Parental alienation has a negative impact on children of divorce. Studies over the course of many years have proven this fact true time and time again. However, most of these studies focus on young children in the middle of a divorce, or shortly after it has ended.
But what about children who have grown into adulthood? Do the effects of parental alienation still linger well into the later years of their life? Are these children still affected to this day?
Parental alienation as abuse
The Psychiatric Times takes a look into the long-lasting impacts of parental alienation. Unfortunately, as more studies turn their attention to adults who underwent parental alienation as kids, the results paint an increasingly bleak picture. Children do not simply “grow out” of the negative impact of parental alienation. Rather, it tends to stay with them.

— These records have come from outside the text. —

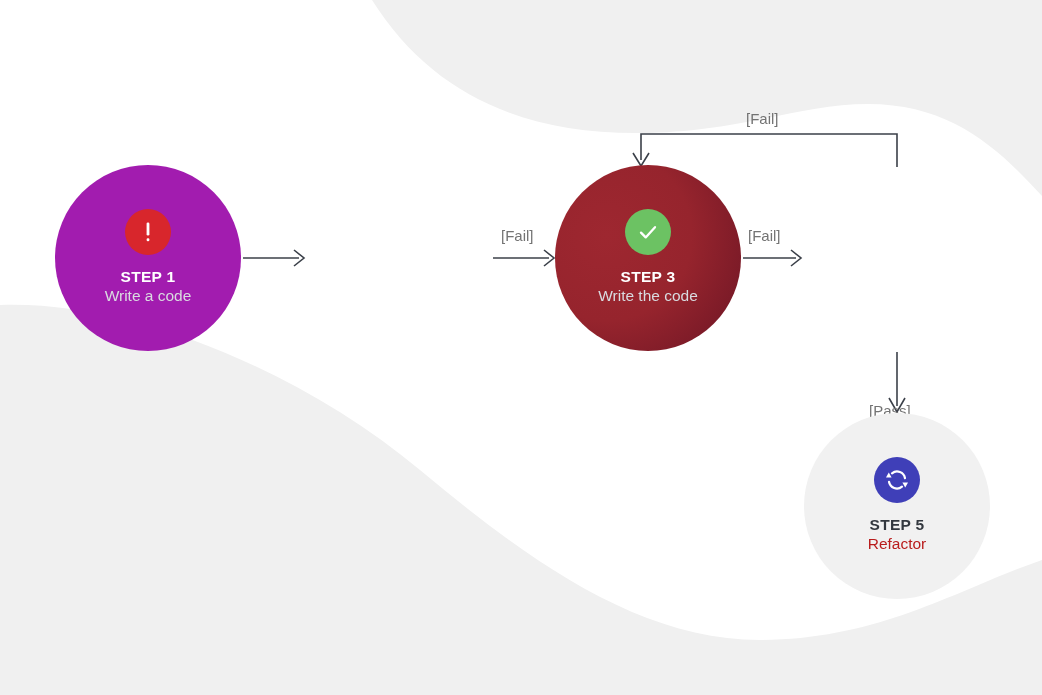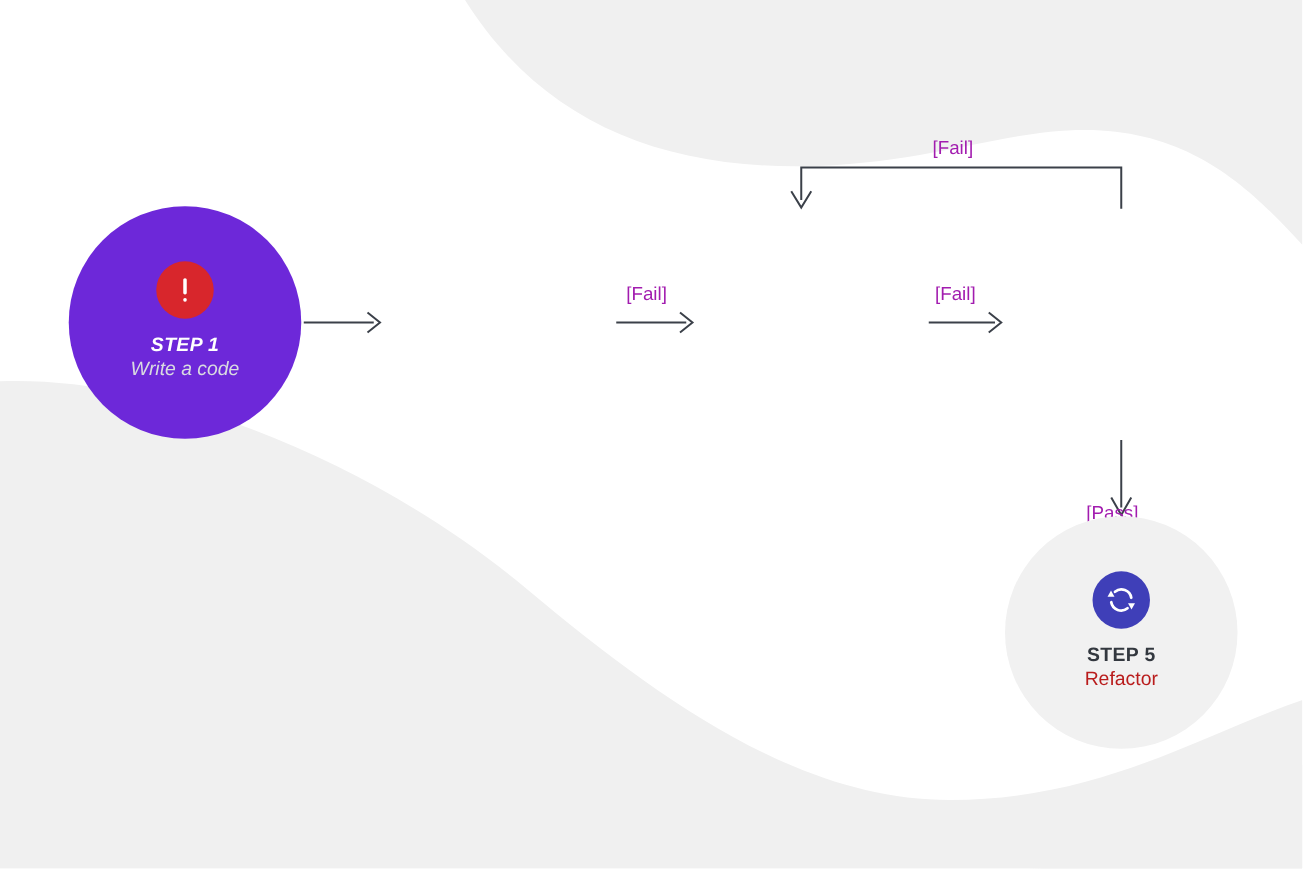--- a/index.html
+++ b/index.html
@@ -31,22 +31,21 @@
     display: flex;
     flex-direction: column;
     align-items: center;
     justify-content: center;
     border-radius: 50%;
     box-sizing: border-box;
   }
   .node-dark {
     width: 186px;
     height: 186px;
-    background: #6d28d9;
-    font-style: italic;
+    background: #a21caf;
   }
   .node-red {
     width: 186px;
     height: 186px;
     background: radial-gradient(circle at 28% 38%, #9e2730 0%, #96242d 48%, #7d1b28 78%, #5e1622 100%);
   }
   .node-light {
     width: 186px;
     height: 186px;
     background: #f1f1f1;
@@ -78,21 +77,21 @@
     line-height: 1.35;
     color: #d9dbe0;
     white-space: nowrap;
   }
   .node-light .step-title { color: #33383f; }
   .node-light .step-sub { color: #b91c1c; }
 
   .edge-label {
     position: absolute;
     font-size: 15px;
-    color: #a21caf;
+    color: #737373;
     white-space: nowrap;
   }
 </style>
 </head>
 <body>
 
 <div id="stage">
 
   <svg id="bg-layer" viewBox="0 0 1042 695">
     <path fill="#f0f0f0" d="M372,0 C430,92 520,134 640,133 C742,132 800,104 868,104 C952,104 1000,150 1042,196 L1042,0 Z"></path>
@@ -140,20 +139,29 @@
       <svg width="22" height="26" viewBox="0 0 22 26" aria-hidden="true">
         <rect x="9.6" y="3.5" width="2.8" height="13" rx="1.3" fill="#ffffff"></rect>
         <rect x="9.6" y="19.3" width="2.8" height="3" rx="1.3" fill="#ffffff"></rect>
       </svg>
     </div>
     <div class="step-title">STEP 1</div>
     <div class="step-sub">Write a code</div>
   </div>
 
 
+  <div class="node node-red" style="left:555px; top:165px;">
+    <div class="badge badge-check">
+      <svg width="26" height="26" viewBox="0 0 26 26" aria-hidden="true">
+        <polyline points="6,13.6 10.7,18.4 20,8.2" fill="none" stroke="#ffffff" stroke-width="2.3" stroke-linecap="round" stroke-linejoin="round"></polyline>
+      </svg>
+    </div>
+    <div class="step-title">STEP 3</div>
+    <div class="step-sub">Write the code</div>
+  </div>
 
 
   <div class="node node-light" style="left:804px; top:413px;">
     <div class="badge badge-refresh">
       <svg width="30" height="30" viewBox="0 0 30 30" aria-hidden="true">
         <path d="M7.0,16.8 A8,8 0 0 0 20.0,21.6" fill="none" stroke="#ffffff" stroke-width="2.2" stroke-linecap="round"></path>
         <path d="M23.0,13.2 A8,8 0 0 0 10.0,8.4" fill="none" stroke="#ffffff" stroke-width="2.2" stroke-linecap="round"></path>
         <polygon points="20.4,17.6 26.0,17.6 23.2,22.6" fill="#ffffff"></polygon>
         <polygon points="9.6,12.4 4.0,12.4 6.8,7.4" fill="#ffffff"></polygon>
       </svg>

As parental alienation often ends up classified as a form of childhood psychological abuse by courts, so long-lasting effects will follow. After all, it is well documented that children of abuse struggle with the lingering effects for the rest of their lives. If parental alienation is another form of abuse, then naturally a child will struggle with that, too.
The lingering impact
Many former victims of parental alienation still have trouble making and maintaining connections with peers. They cite trouble with trusting others and trust issues in general. On top of that, many also suffer from an elevated risk of depression, anxiety, trauma and stressor-related disorders, and problems with addiction and self-destructive behaviors. Some choose to seek action against the alienating parent, while others simply wish for a way to continue life without the burden that these scars can leave behind.